*Data extract:*
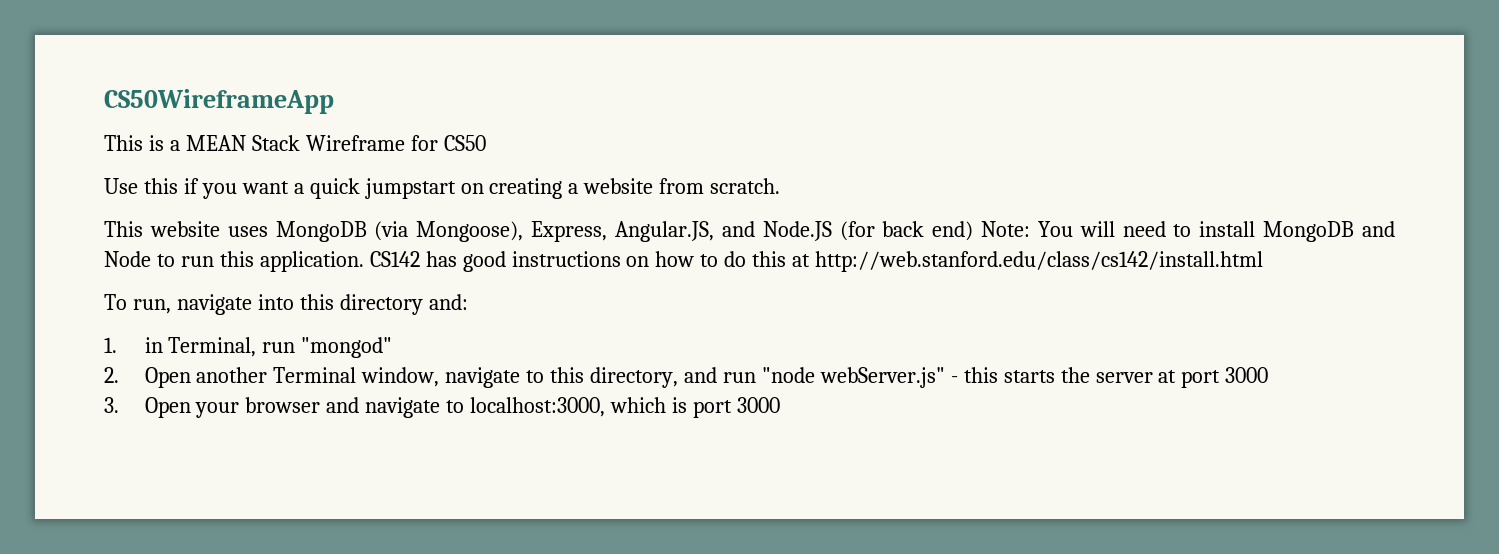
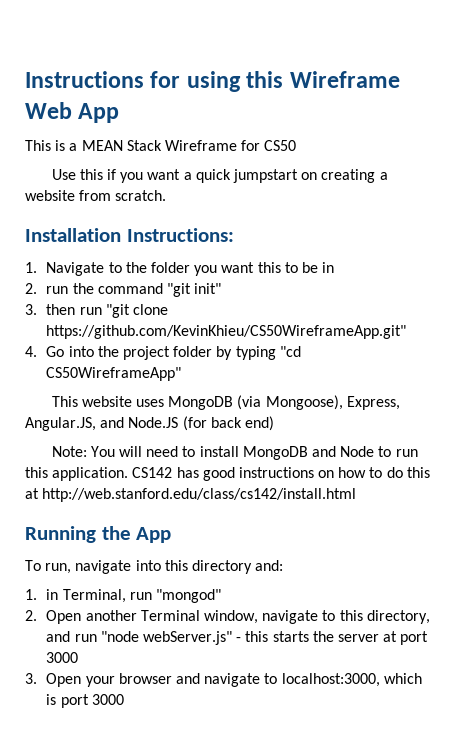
- CS50WireframeApp
+ Instructions for using this Wireframe Web App
+ Installation Instructions:
+ 1. Navigate to the folder you want this to be in
+ 2. run the command "git init"
+ 3. then run "git clone https://github.com/KevinKhieu/CS50WireframeApp.git"
+ 4. Go into the project folder by typing "cd CS50WireframeApp"
- This website uses MongoDB (via Mongoose), Express, Angular.JS, and Node.JS (for back end) Note: You will need to install MongoDB and Node to run this application.
+ This website uses MongoDB (via Mongoose), Express, Angular.JS, and Node.JS (for back end)
+ Note: You will need to install MongoDB and Node to run this application.
+ Running the App

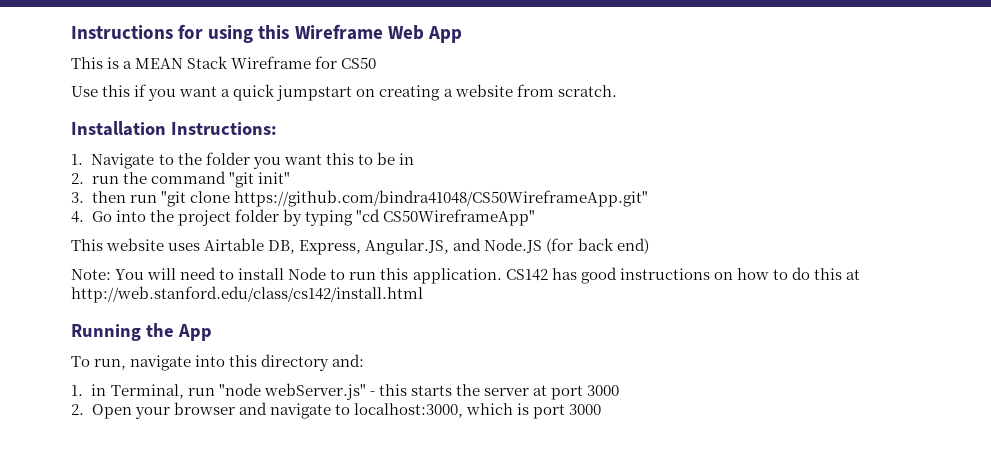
- 3. then run "git clone https://github.com/KevinKhieu/CS50WireframeApp.git"
+ 3. then run "git clone https://github.com/bindra41048/CS50WireframeApp.git"
- This website uses MongoDB (via Mongoose), Express, Angular.JS, and Node.JS (for back end)
+ This website uses Airtable DB, Express, Angular.JS, and Node.JS (for back end)
- Note: You will need to install MongoDB and Node to run this application.
+ Note: You will need to install Node to run this application.
- 1. in Terminal, run "mongod"
- 2. Open another Terminal window, navigate to this directory, and run "node webServer.js" - this starts the server at port 3000
+ 1. in Terminal, run "node webServer.js" - this starts the server at port 3000
- 3. Open your browser and navigate to localhost:3000, which is port 3000
+ 2. Open your browser and navigate to localhost:3000, which is port 3000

*Work order:*
Each line of the data must be transcribed exactly; pictures are not carried over.

*Answer to the exercise:*
- CS50WireframeApp
+ Instructions for using this Wireframe Web App
+ Installation Instructions:
+ 1. Navigate to the folder you want this to be in
+ 2. run the command "git init"
+ 3. then run "git clone https://github.com/KevinKhieu/CS50WireframeApp.git"
+ 4. Go into the project folder by typing "cd CS50WireframeApp"
- This website uses MongoDB (via Mongoose), Express, Angular.JS, and Node.JS (for back end) Note: You will need to install MongoDB and Node to run this application.
+ This website uses MongoDB (via Mongoose), Express, Angular.JS, and Node.JS (for back end)
+ Note: You will need to install MongoDB and Node to run this application.
+ Running the App

- 3. then run "git clone https://github.com/KevinKhieu/CS50WireframeApp.git"
+ 3. then run "git clone https://github.com/bindra41048/CS50WireframeApp.git"
- This website uses MongoDB (via Mongoose), Express, Angular.JS, and Node.JS (for back end)
+ This website uses Airtable DB, Express, Angular.JS, and Node.JS (for back end)
- Note: You will need to install MongoDB and Node to run this application.
+ Note: You will need to install Node to run this application.
- 1. in Terminal, run "mongod"
- 2. Open another Terminal window, navigate to this directory, and run "node webServer.js" - this starts the server at port 3000
+ 1. in Terminal, run "node webServer.js" - this starts the server at port 3000
- 3. Open your browser and navigate to localhost:3000, which is port 3000
+ 2. Open your browser and navigate to localhost:3000, which is port 3000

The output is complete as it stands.